Multiple categories spread to separated columns. In this case would you like to combined to one column?
Aah --- got it!
The surprising thing is that some strings with multiple categories are protected by a quote, some not. Maybe there is a logic to it.
But it may make sense to quote everytime we have multiple categories rather than put them into separate columns.
I agree with you to have put multiple categories to a column. However seems the category label may contains comma in it. So should we use "|" (pipe) as categories separator instead?
Interesting.

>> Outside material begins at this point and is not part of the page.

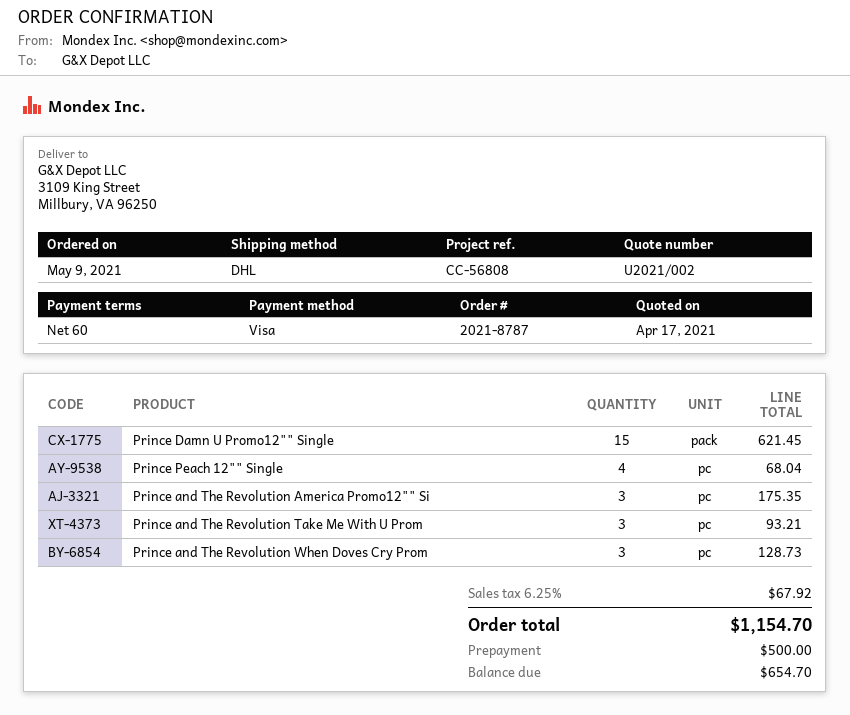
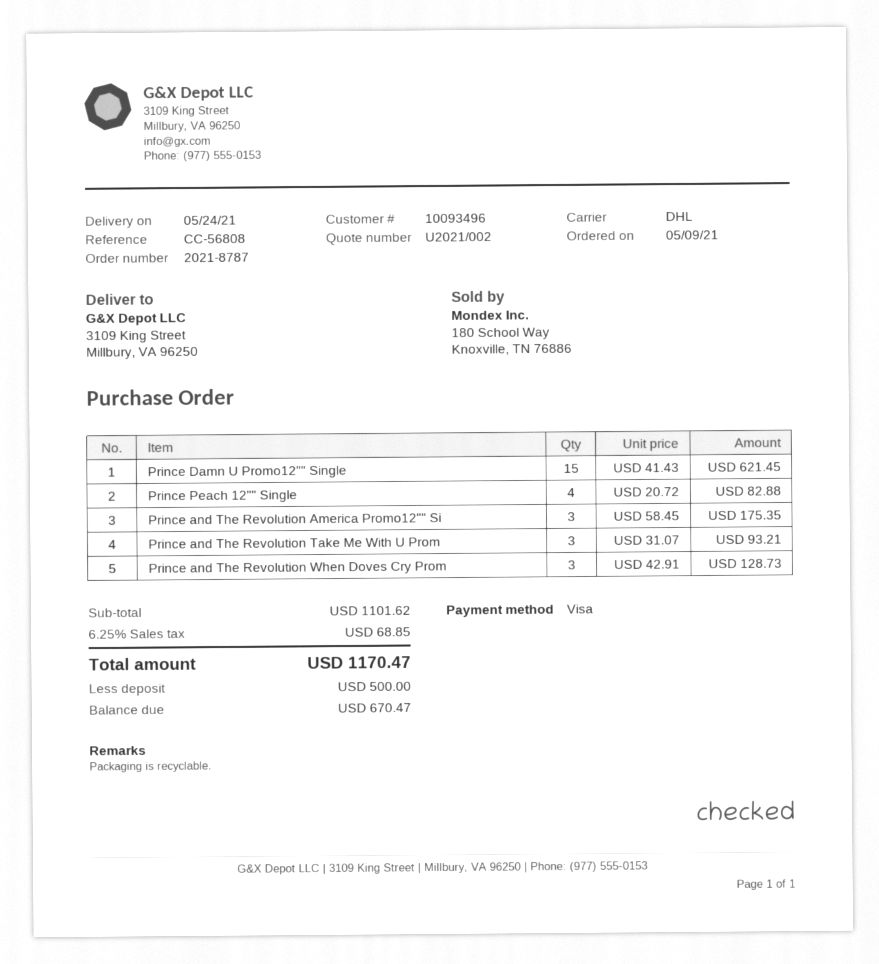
Prince Peach 12"" Single: 4 for 68.04 -> 4 for 82.88
tax: 6.25% = 67.92 -> 6.25% = 68.85
total: 1154.70 -> 1170.47
balance: 654.70 -> 670.47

Didn't realize that a single category label can also have a comma. If so, yeah, lets go with some fancy delimiter. Pipe/semi-colon --- whatever doesn't exist in the data. Thanks!
Protect strings with commas with quotes
Some domains have multiple category labels. Each label is separated by a comma. But these strings with commas are not always enclosed in quotes. For instance,
www.tanvald.cz,Top/World/Deutsch/Regional/Europa/Tschechien/Regionen/Reichenberg/Tanvald,Top/World/Česky/Státy_a_regiony/Evropa/Česká_republika/Kraje/Liberecký/Tanvald www.wstyler.com,Top/Business/Mining_and_Drilling/Tools_and_Equipment/Mining,Top/Regional/North_America/United_States/Ohio/Localities/M/Mentor/Business_and_Economy/Manufacturing,Top/Business/Industrial_Goods_and_Services/Cable_and_Wire/Wire_Mesh
Suggested fix: always protect category labels with quotes